Les pièges de l'assignation en partage d'indivision : quelques éclaircissements jurisprudentiels.
Par Me Laurent GIMALAC, Avocat spécialiste
Docteur en droit privé
On savait que l'action en partage était un parcours semé d'embuches, qu'il fallait respecter un stricte formalisme procédural. Il convenait notamment faire une tentative amiable avant d'engager la procédure judiciaire, ce qui ralentit le déclenchement de la procédure et peut entraîner par défaut, un rejet de l'assignation. L'assignation devait également contenir un descriptif sommaire des biens à partager.
Autant de contraintes qui peuvent rendre la tâche des conseils bien compliquée…
Pour autant les héritiers n'ont parfois pas le choix, pour sortir de l'impasse d'une indivision qui ne satisfait personne et qui devient ingérable sur le long terme.
De récentes décisions viennent de rendre un peu plus facile la mise en oeuvre procédurale de cette action devant le tribunal de grande instance.
I - UN ASSOUPLISSEMENT DES RÈGLES FORMELLES POUR LE CREANCIER POURSUIVANT DEMANDEUR DU PARTAGE
L’action oblique dispense des formalités 1360 CPC.
Référence : Cour d’appel de Paris, Pôle 3, Ch. 1, 22 janv. 2014, RG N° 13/04148.
Le créancier personnel de l’indivisaire ne dispose, sur le fondement de l’art 815-17, alinéa 3, du Code civil, que de la faculté de provoquer le partage au nom de son débiteur, de sorte que les dispositions de l’art. 1360 du Code de procédure civile (CPC), qui imposent notamment à l’indivisaire demandeur en partage de préciser les diligences entreprises en vue de parvenir à un partage amiable, ne sont pas applicables à l’action oblique en partage.

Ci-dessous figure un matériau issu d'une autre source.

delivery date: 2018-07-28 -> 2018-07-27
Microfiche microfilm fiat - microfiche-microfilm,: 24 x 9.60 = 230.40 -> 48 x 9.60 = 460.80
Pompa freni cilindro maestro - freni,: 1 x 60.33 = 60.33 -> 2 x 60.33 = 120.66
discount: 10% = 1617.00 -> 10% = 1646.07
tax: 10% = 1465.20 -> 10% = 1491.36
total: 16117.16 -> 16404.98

S'il pouvait y avait un doute jusqu'à présent, la solution vient d’être confirmée par la cour de cassation qui clot le débat:
«Les dispositions de l'article 1360 du code de procédure civile ne sont pas applicables à l'action oblique en partage engagée par le créancier personnel d'un indivisaire, sur le fondement de l'article 815-17 du code civil» (Cour de cassation, 1re chambre civile, 25 septembre 2013, n° 12-21.272).
II - UN ASSOUPLISSEMENT DES REGLES POUR LES HÉRITIERS DEMANDEURS DU PARTAGE
La question du descriptif sommaire des biens ou de la tentative amiable a été l'objet de moyens dilatoires visant à demander l'irrecebailité de l'assignation en partage.

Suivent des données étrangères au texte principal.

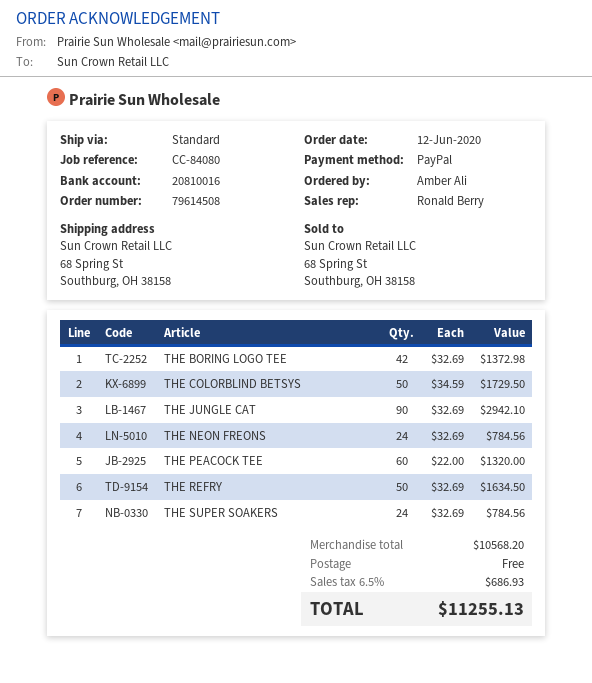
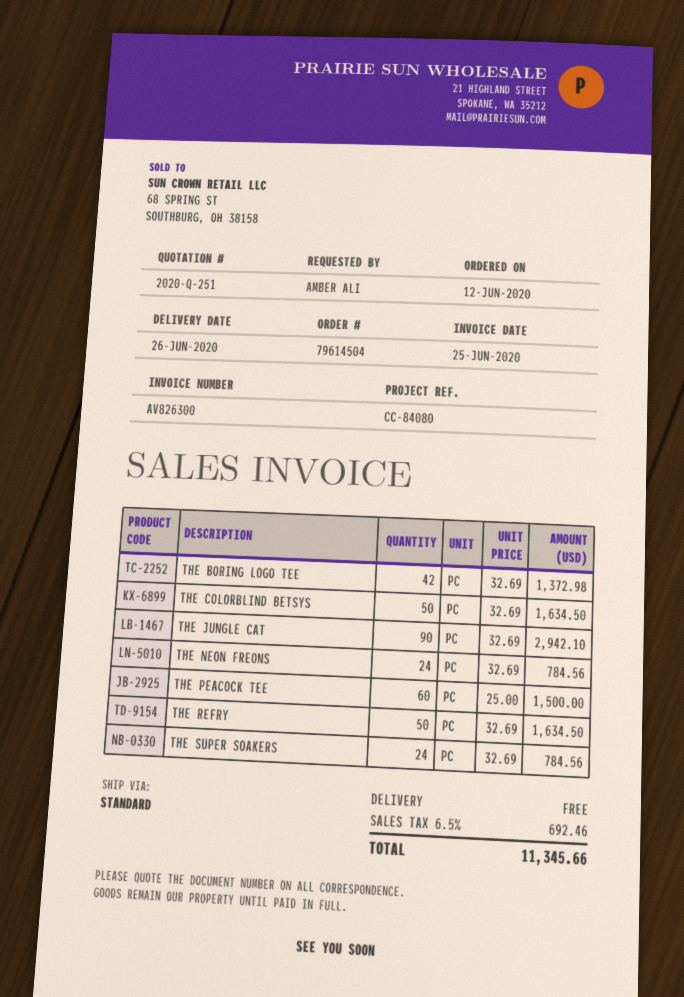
order number: 79614508 -> 79614504
THE COLORBLIND BETSYS: 50 x 34.59 = 1729.50 -> 50 x 32.69 = 1634.50
THE PEACOCK TEE: 60 x 22.00 = 1320.00 -> 60 x 25.00 = 1500.00
tax: 6.5% = 686.93 -> 6.5% = 692.46
total: 11255.13 -> 11345.66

La cour d'appel d'Aix en Provence semble assouplir cette exigence en lui donnant une toute autre portée. La solution dégagée est d'autant plus importante qu'elle a été validée par la cour de cassation :
« L'omission, dans l'assignation en partage, de tout ou partie des mentions prévues à l'art. 1360 c. pr. civ. est sanctionnée par une fin de non-recevoir ; [...] cette omission est susceptible d'être régularisée, de sorte qu'en application de l'art. 126 du même code, l'irrecevabilité est écartée si sa cause a disparu au moment où le juge statue ; [...] il s'en déduit que l'appréciation de la situation ne dépend pas du seul examen de l'assignation ;
[...] ayant retenu exactement que l'assignation n'avait pas à donner la consistance et la valeur exacte du patrimoine à partager et estimé souverainement, par motif adopté, que cet acte en contenait un descriptif sommaire, la cour d'appel a procédé à la recherche que la quatrième branche lui reproche d'avoir omise ».
En conclusion, le descriptif sommaire des biens peut être régularisé en cours de procédure (tant que la clôture n'a pas été prononcée) car il s'agit d'une fin de non recevoir et non d'un moyen d'irrecevabilité, et il n'est plus nécessaire que l'assignation contienne ces mentions à peine de nullité.